_ABOUT THIS TASK_
Search the data below for the string "mobile". Extract every line that contains it.

****************

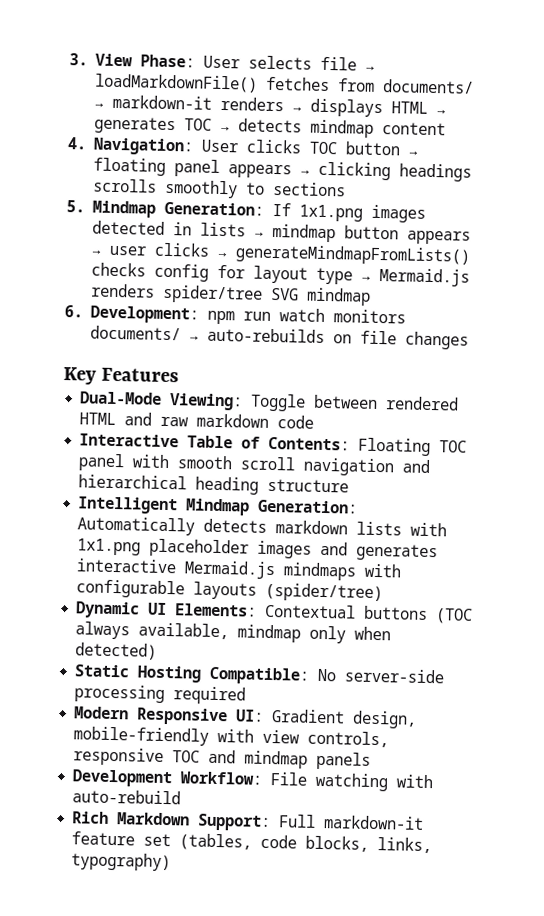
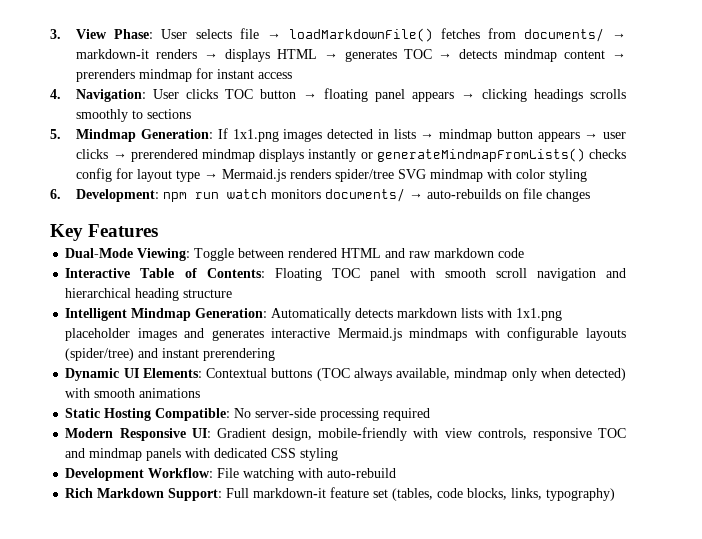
- 3. View Phase: User selects file → loadMarkdownFile() fetches from documents/ → markdown-it renders → displays HTML → generates TOC → detects mindmap content
+ 3. View Phase: User selects file → loadMarkdownFile() fetches from documents/ → markdown-it renders → displays HTML → generates TOC → detects mindmap content → prerenders mindmap for instant access
- 5. Mindmap Generation: If 1x1.png images detected in lists → mindmap button appears → user clicks → generateMindmapFromLists() checks config for layout type → Mermaid.js renders spider/tree SVG mindmap
+ 5. Mindmap Generation: If 1x1.png images detected in lists → mindmap button appears → user clicks → prerendered mindmap displays instantly or generateMindmapFromLists() checks config for layout type → Mermaid.js renders spider/tree SVG mindmap with color styling
- Intelligent Mindmap Generation: Automatically detects markdown lists with 1x1.png placeholder images and generates interactive Mermaid.js mindmaps with configurable layouts (spider/tree)
+ Intelligent Mindmap Generation: Automatically detects markdown lists with 1x1.png placeholder images and generates interactive Mermaid.js mindmaps with configurable layouts (spider/tree) and instant prerendering
- Dynamic UI Elements: Contextual buttons (TOC always available, mindmap only when detected)
+ Dynamic UI Elements: Contextual buttons (TOC always available, mindmap only when detected) with smooth animations
- Modern Responsive UI: Gradient design, mobile-friendly with view controls, responsive TOC and mindmap panels
+ Modern Responsive UI: Gradient design, mobile-friendly with view controls, responsive TOC and mindmap panels with dedicated CSS styling

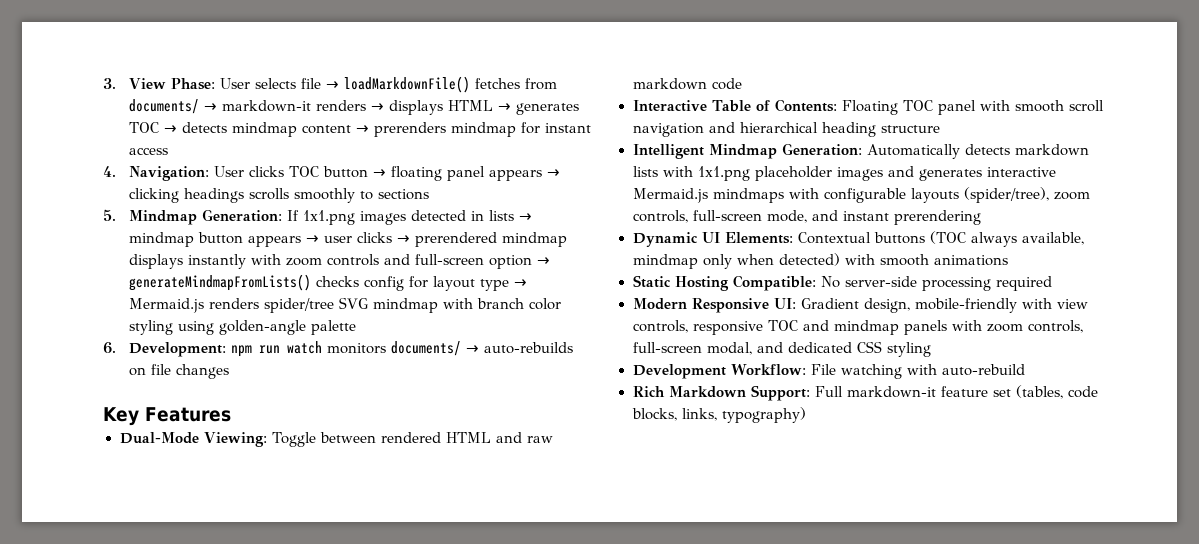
- 5. Mindmap Generation: If 1x1.png images detected in lists → mindmap button appears → user clicks → prerendered mindmap displays instantly or generateMindmapFromLists() checks config for layout type → Mermaid.js renders spider/tree SVG mindmap with color styling
+ 5. Mindmap Generation: If 1x1.png images detected in lists → mindmap button appears → user clicks → prerendered mindmap displays instantly with zoom controls and full-screen option → generateMindmapFromLists() checks config for layout type → Mermaid.js renders spider/tree SVG mindmap with branch color styling using golden-angle palette
- Intelligent Mindmap Generation: Automatically detects markdown lists with 1x1.png placeholder images and generates interactive Mermaid.js mindmaps with configurable layouts (spider/tree) and instant prerendering
+ Intelligent Mindmap Generation: Automatically detects markdown lists with 1x1.png placeholder images and generates interactive Mermaid.js mindmaps with configurable layouts (spider/tree), zoom controls, full-screen mode, and instant prerendering
- Modern Responsive UI: Gradient design, mobile-friendly with view controls, responsive TOC and mindmap panels with dedicated CSS styling
+ Modern Responsive UI: Gradient design, mobile-friendly with view controls, responsive TOC and mindmap panels with zoom controls, full-screen modal, and dedicated CSS styling

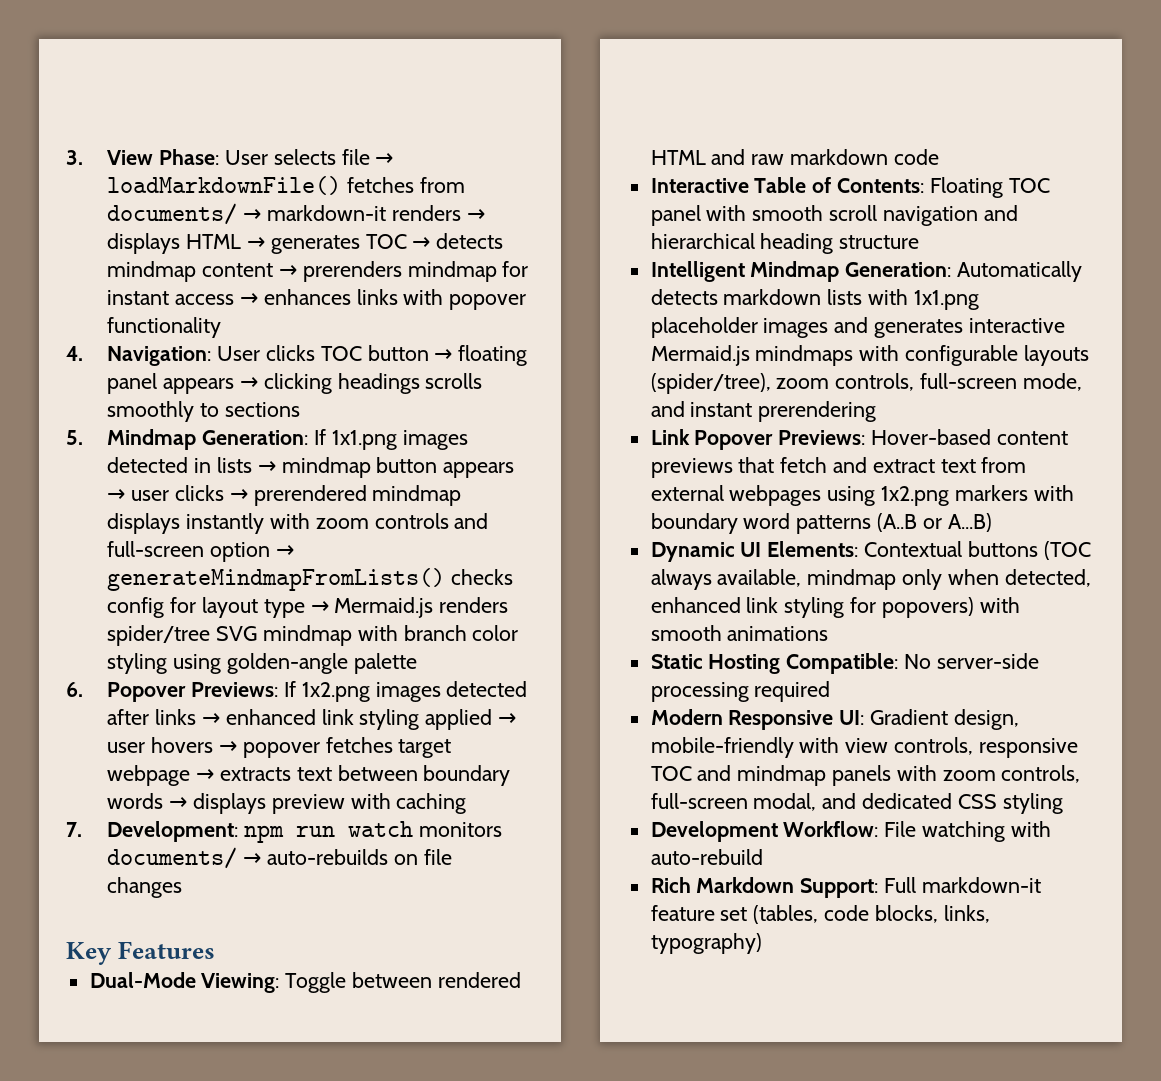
- 3. View Phase: User selects file → loadMarkdownFile() fetches from documents/ → markdown-it renders → displays HTML → generates TOC → detects mindmap content → prerenders mindmap for instant access
+ 3. View Phase: User selects file → loadMarkdownFile() fetches from documents/ → markdown-it renders → displays HTML → generates TOC → detects mindmap content → prerenders mindmap for instant access → enhances links with popover functionality
- 6. Development: npm run watch monitors documents/ → auto-rebuilds on file changes
+ 6. Popover Previews: If 1x2.png images detected after links → enhanced link styling applied → user hovers → popover fetches target webpage → extracts text between boundary words → displays preview with caching
+ 7. Development: npm run watch monitors documents/ → auto-rebuilds on file changes
+ Link Popover Previews: Hover-based content previews that fetch and extract text from external webpages using 1x2.png markers with boundary word patterns (A..B or A...B)
- Dynamic UI Elements: Contextual buttons (TOC always available, mindmap only when detected) with smooth animations
+ Dynamic UI Elements: Contextual buttons (TOC always available, mindmap only when detected, enhanced link styling for popovers) with smooth animations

****************

_SOLUTION TO THE EXERCISE_
- Modern Responsive UI: Gradient design, mobile-friendly with view controls, responsive TOC and mindmap panels
+ Modern Responsive UI: Gradient design, mobile-friendly with view controls, responsive TOC and mindmap panels with dedicated CSS styling
- Modern Responsive UI: Gradient design, mobile-friendly with view controls, responsive TOC and mindmap panels with dedicated CSS styling
+ Modern Responsive UI: Gradient design, mobile-friendly with view controls, responsive TOC and mindmap panels with zoom controls, full-screen modal, and dedicated CSS styling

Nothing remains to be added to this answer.